En el coche además tenía varias botellas de agua de litro y medio cada una, dos cuadernos, un par de bolígrafos y las manzanas que iba cogiendo del bufé por si me aburría y me entraba hambre. Me eché la minicámara en el bolsillo. Todas las americanas se me acababan deformando, casi siempre terminaba desgajándose el forro del bolsillo derecho y los picos quedaban desnivelados. Con este equipo me dirigí a apostarme en la plazoleta del Tosalet, desde donde vigilaría Villa Sol. Pero no fue necesario llegar hasta allí, porque no había empezado a ascender las curvas cuando me crucé con el todoterreno verde oliva de Fredrik. Bajaba despacio ocupando toda la carretera, eran personas voraces también para acaparar centímetros.

Este cambio repentino de situación me aceleró las pulsaciones. Debía cambiar de sentido urgentemente y seguir a Fredrik.
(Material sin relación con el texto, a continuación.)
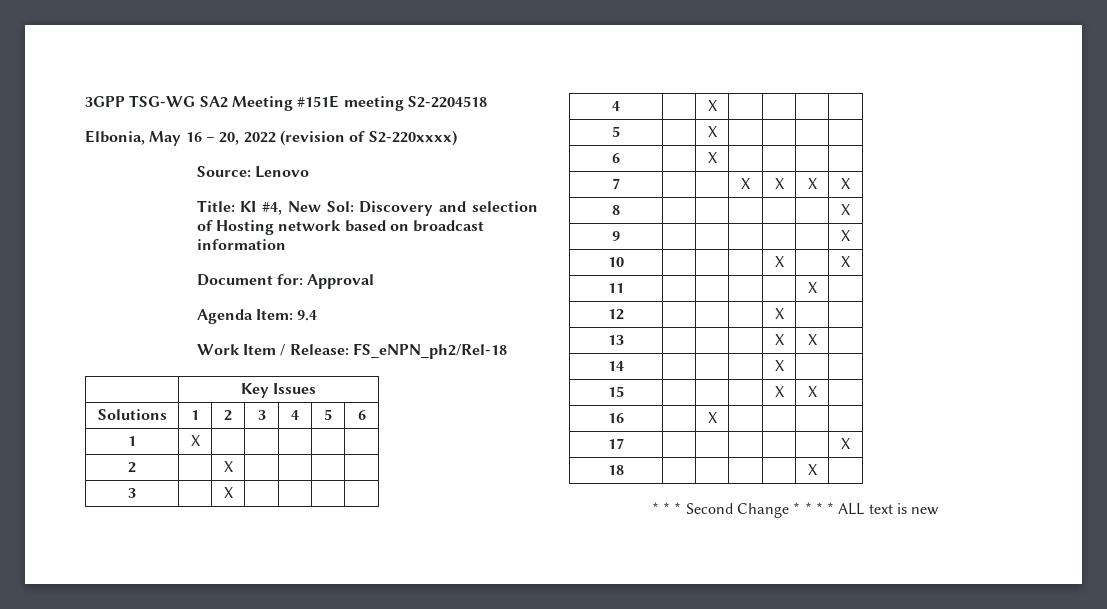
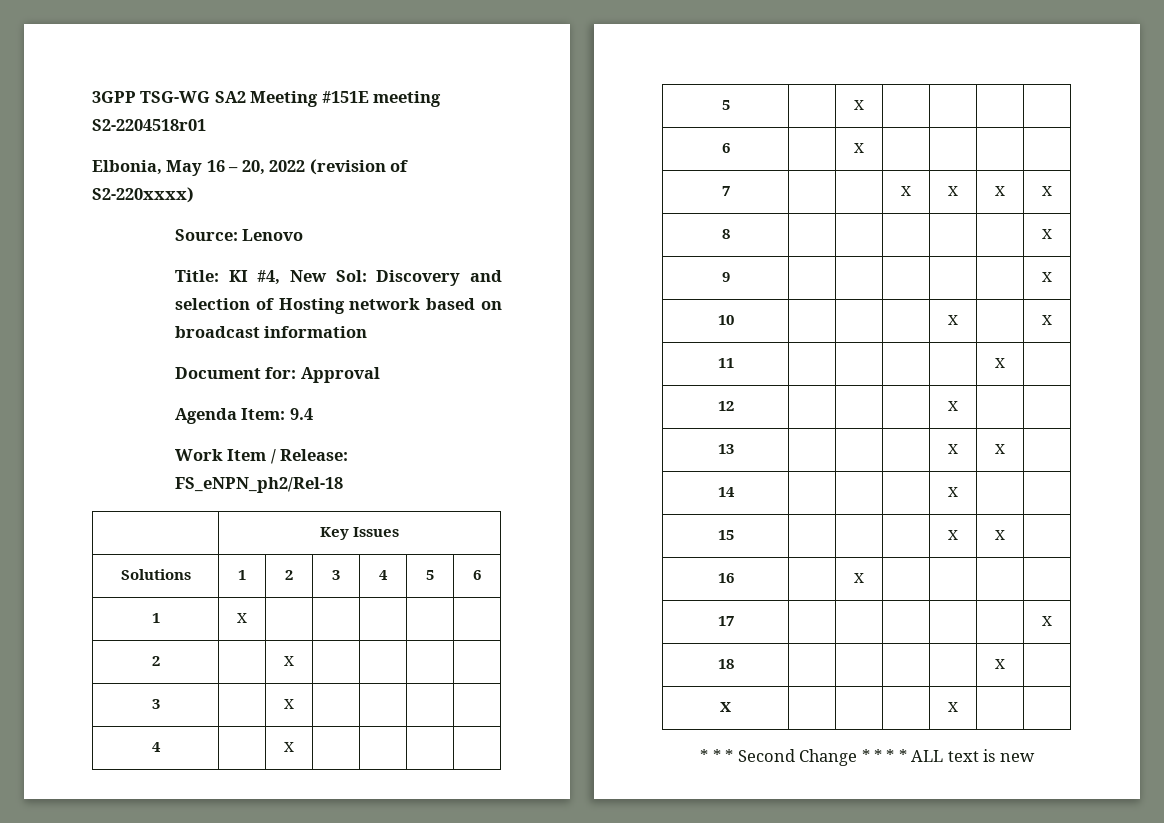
- 3GPP TSG-WG SA2 Meeting #151E meeting S2-2204518
+ 3GPP TSG-WG SA2 Meeting #151E meeting S2-2204518r01
+ X | | | | X | |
Vaya carretera, tuve que jugarme la vida en cuanto vi ocasión y espacio para dar un volantazo. Raquel desde el más allá me dijo que estaba loco, que también había puesto en peligro la vida de otra persona con la que podría haberme chocado. Raquel me dijo que nadie debía seguir pagando por culpa de Christensen o de cualquier otro. Raquel y yo en este punto nunca habíamos estado de acuerdo. Decía que no me preocupara, que no perdiera más el tiempo, porque estos cabrones acabarían muriendo como todo el mundo y que de eso no podrían librarse, acabarían siendo un esqueleto o cenizas, morirían, terminarían, desaparecerían. Y cuando yo le decía que quería que sufrieran en esta vida, que precisamente lo que no quería es que se fueran al otro mundo escapándose de mí y de mi odio, mientras que yo no pude escaparme de ellos, de ellos que no tenían por qué odiarme, entonces Raquel me decía que les estaba dando demasiado de mí, que era como si no hubiese acabado de salir del campo y que incluso el odio era algo que ellos me quitaban. Echaba tanto de menos a Raquel.

Conduje como un temerario para no perderle, y en efecto, al llegar abajo y entrar en un tramo recto, lo distinguí a lo lejos. Adelanté como pude hasta situarme dos o tres coches más atrás. Lo bueno del todoterreno es que se localizaba muy bien. Y en cuanto me di cuenta de que iba en dirección al centro comercial me relajé. Las pulsaciones cayeron tan de golpe que casi me mareo.

En el centro comercial lo tenía cogido por los huevos porque, aunque se trataba de un espacio muy grande y con muchas secciones, la cabeza de Fredrik siempre sobresaldría en algún punto. En cambio, en el parking no se veía el todoterreno a simple vista. No importaba porque sólo tenía que pensar qué necesitaría comprar yo para saber qué necesitarían Karin y él. Agua embotellada, yogures enriquecidos con calcio, fruta y pescado, el resto les haría daño. También podría encontrarlo en los estantes de las infusiones y en perfumería comprando gel, maquinillas desechables y papel higiénico. Hice el recorrido a buen paso hasta que lo divisé en la zona central hablando con otro de parecida edad, que llevaba una gorra de marinero.